Work to be completed → Copy each line below that has "address".

Task input →
_ _ _ _ _
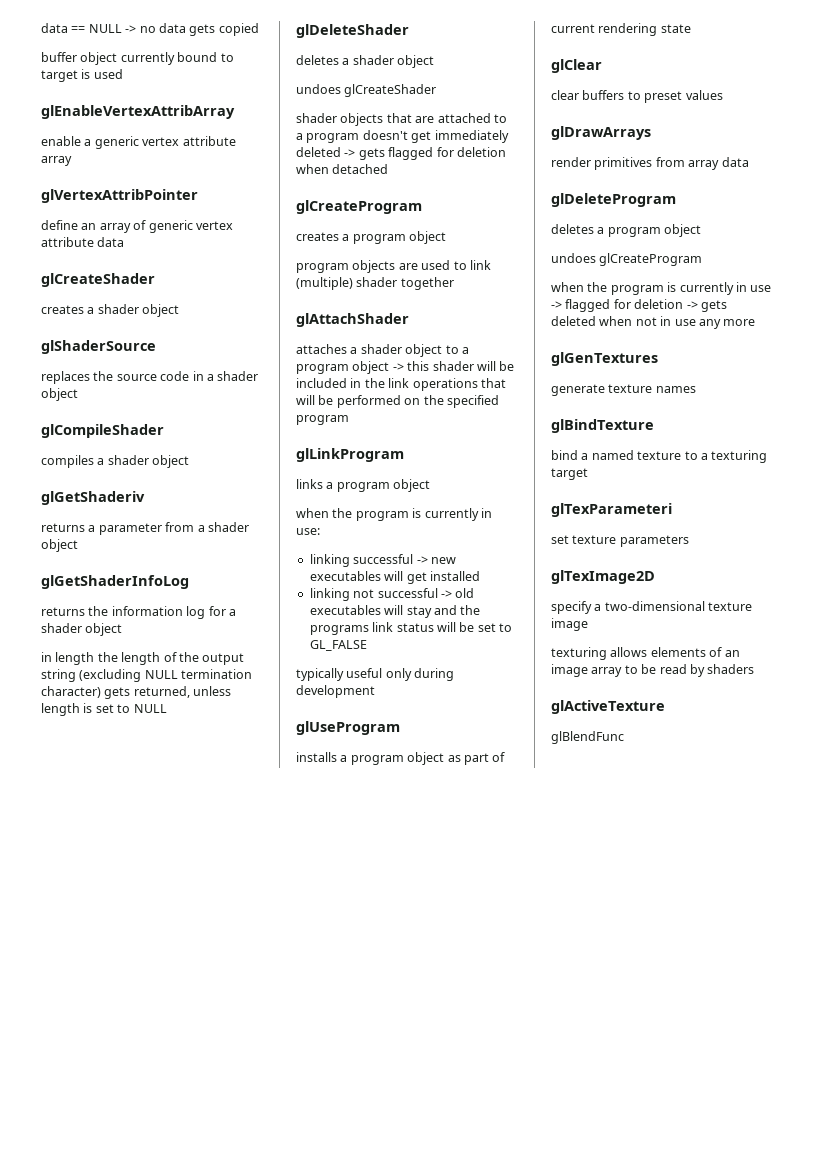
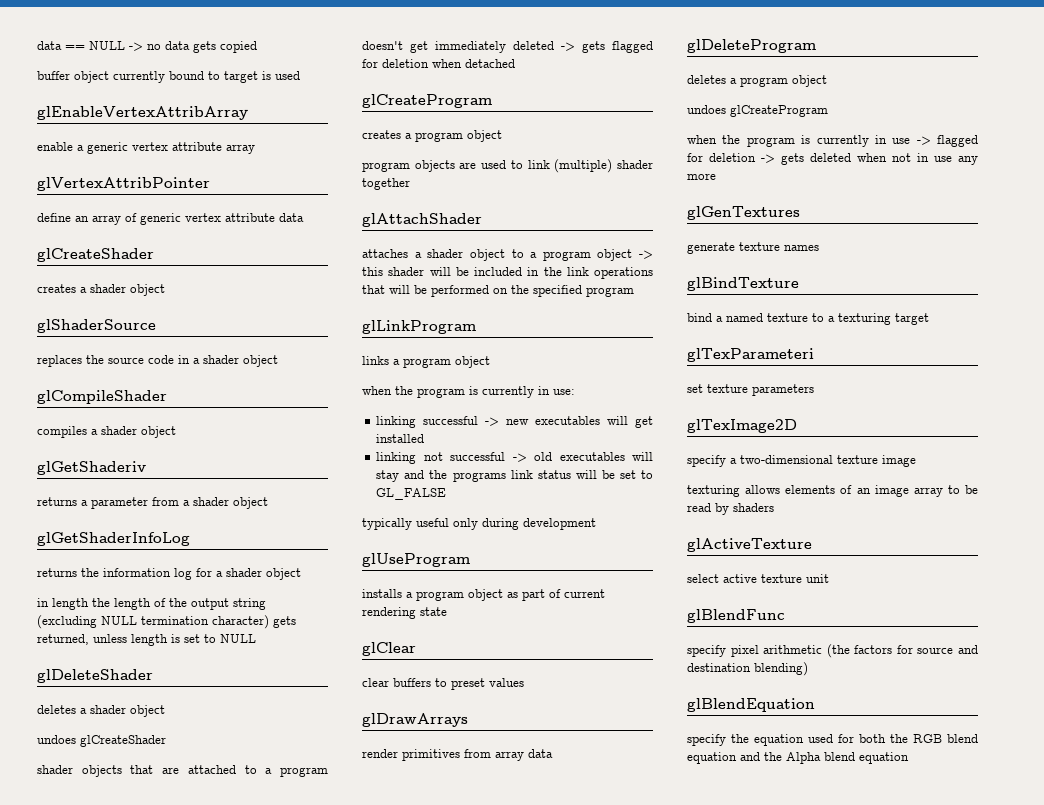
+ select active texture unit
  glBlendFunc
+ specify pixel arithmetic (the factors for source and destination blending)
+ glBlendEquation
+ specify the equation used for both the RGB blend equation and the Alpha blend equation

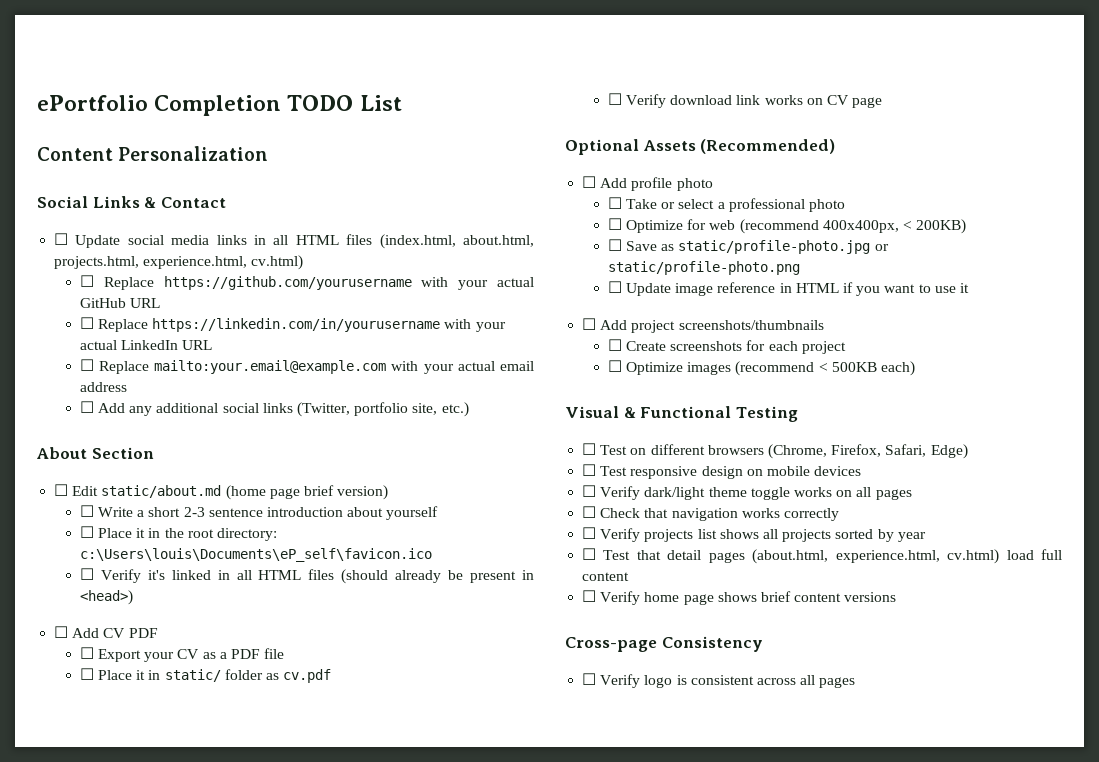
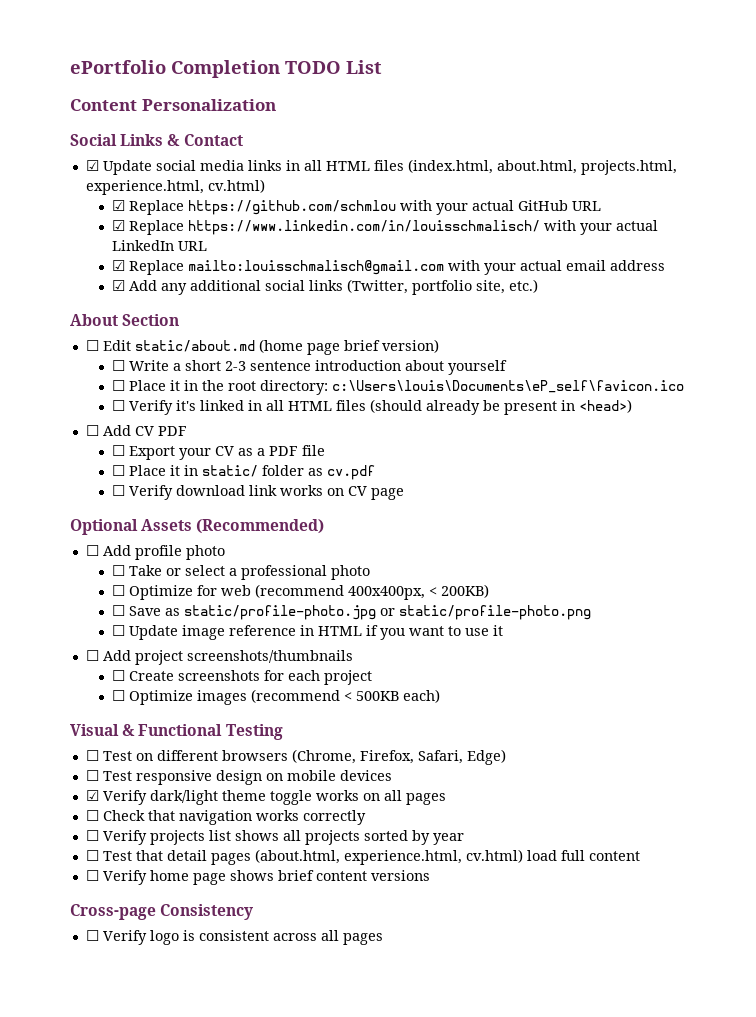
- ☐ Update social media links in all HTML files (index.html, about.html, projects.html, experience.html, cv.html)
+ ☑ Update social media links in all HTML files (index.html, about.html, projects.html, experience.html, cv.html)
- ☐ Replace https://github.com/yourusername with your actual GitHub URL
+ ☑ Replace https://github.com/schmlou with your actual GitHub URL
- ☐ Replace https://linkedin.com/in/yourusername with your actual LinkedIn URL
+ ☑ Replace https://www.linkedin.com/in/louisschmalisch/ with your actual LinkedIn URL
- ☐ Replace mailto:your.email@example.com with your actual email address
+ ☑ Replace mailto:louisschmalisch@gmail.com with your actual email address
- ☐ Add any additional social links (Twitter, portfolio site, etc.)
+ ☑ Add any additional social links (Twitter, portfolio site, etc.)
- ☐ Verify dark/light theme toggle works on all pages
+ ☑ Verify dark/light theme toggle works on all pages

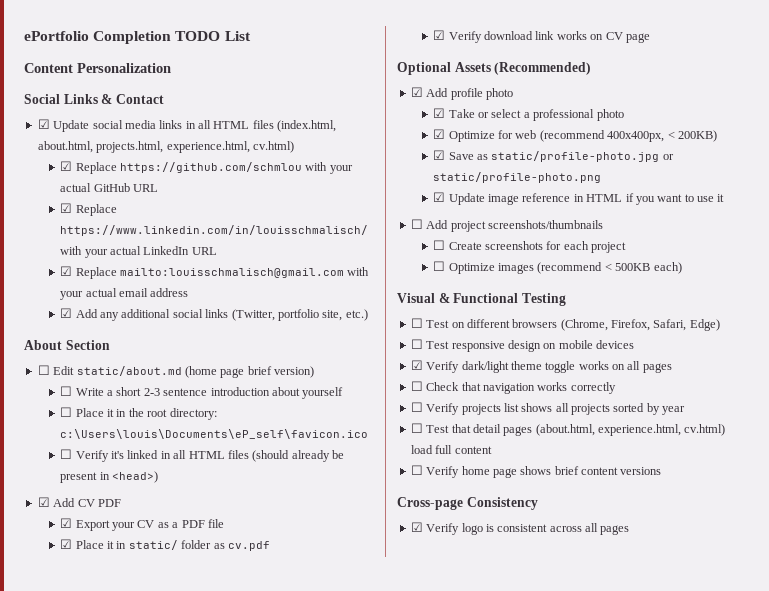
- ☐ Add CV PDF
+ ☑ Add CV PDF
- ☐ Export your CV as a PDF file
+ ☑ Export your CV as a PDF file
- ☐ Place it in static/ folder as cv.pdf
+ ☑ Place it in static/ folder as cv.pdf
- ☐ Verify download link works on CV page
+ ☑ Verify download link works on CV page
- ☐ Add profile photo
+ ☑ Add profile photo
- ☐ Take or select a professional photo
+ ☑ Take or select a professional photo
- ☐ Optimize for web (recommend 400x400px, < 200KB)
+ ☑ Optimize for web (recommend 400x400px, < 200KB)
- ☐ Save as static/profile-photo.jpg or static/profile-photo.png
+ ☑ Save as static/profile-photo.jpg or static/profile-photo.png
- ☐ Update image reference in HTML if you want to use it
+ ☑ Update image reference in HTML if you want to use it
- ☐ Verify logo is consistent across all pages
+ ☑ Verify logo is consistent across all pages

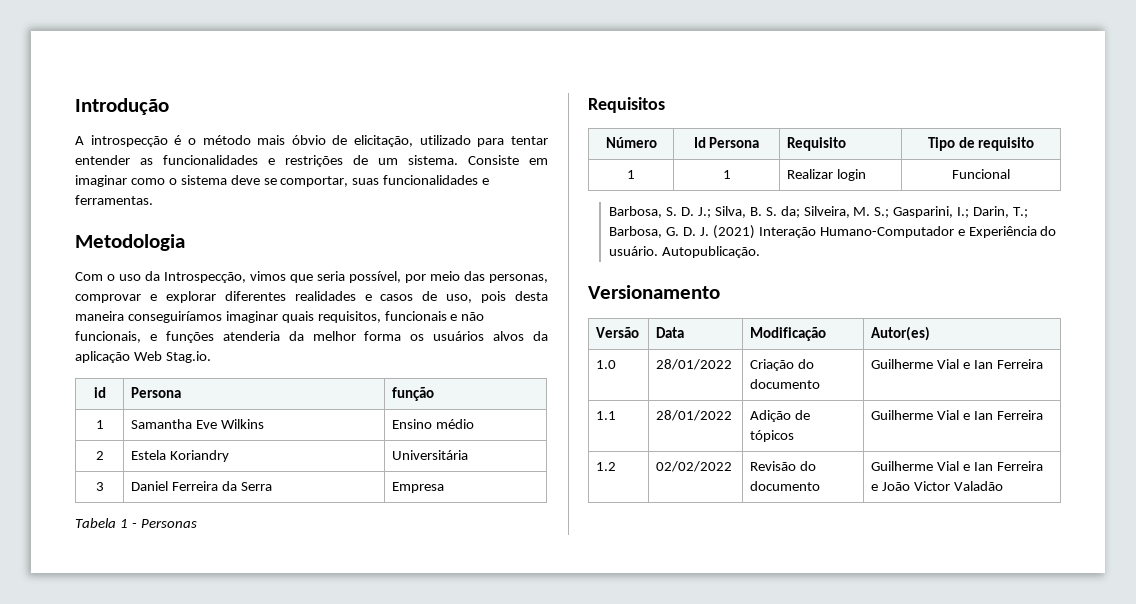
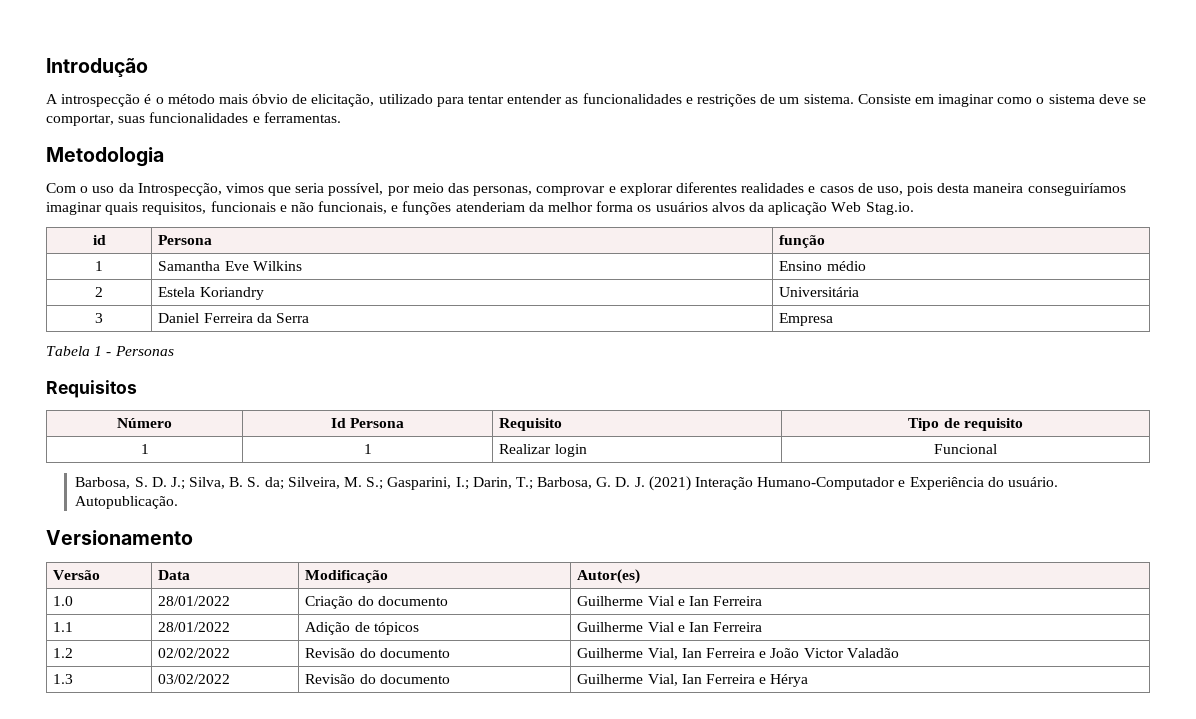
- Com o uso da Introspecção, vimos que seria possível, por meio das personas, comprovar e explorar diferentes realidades e casos de uso, pois desta maneira conseguiríamos imaginar quais requisitos, funcionais e não funcionais, e funções atenderia da melhor forma os usuários alvos da aplicação Web Stag.io.
+ Com o uso da Introspecção, vimos que seria possível, por meio das personas, comprovar e explorar diferentes realidades e casos de uso, pois desta maneira conseguiríamos imaginar quais requisitos, funcionais e não funcionais, e funções atenderiam da melhor forma os usuários alvos da aplicação Web Stag.io.
- 1.2 | 02/02/2022 | Revisão do documento | Guilherme Vial e Ian Ferreira e João Victor Valadão
+ 1.2 | 02/02/2022 | Revisão do documento | Guilherme Vial, Ian Ferreira e João Victor Valadão
+ 1.3 | 03/02/2022 | Revisão do documento | Guilherme Vial, Ian Ferreira e Hérya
_ _ _ _ _
Written solution →
- ☐ Replace mailto:your.email@example.com with your actual email address
+ ☑ Replace mailto:louisschmalisch@gmail.com with your actual email address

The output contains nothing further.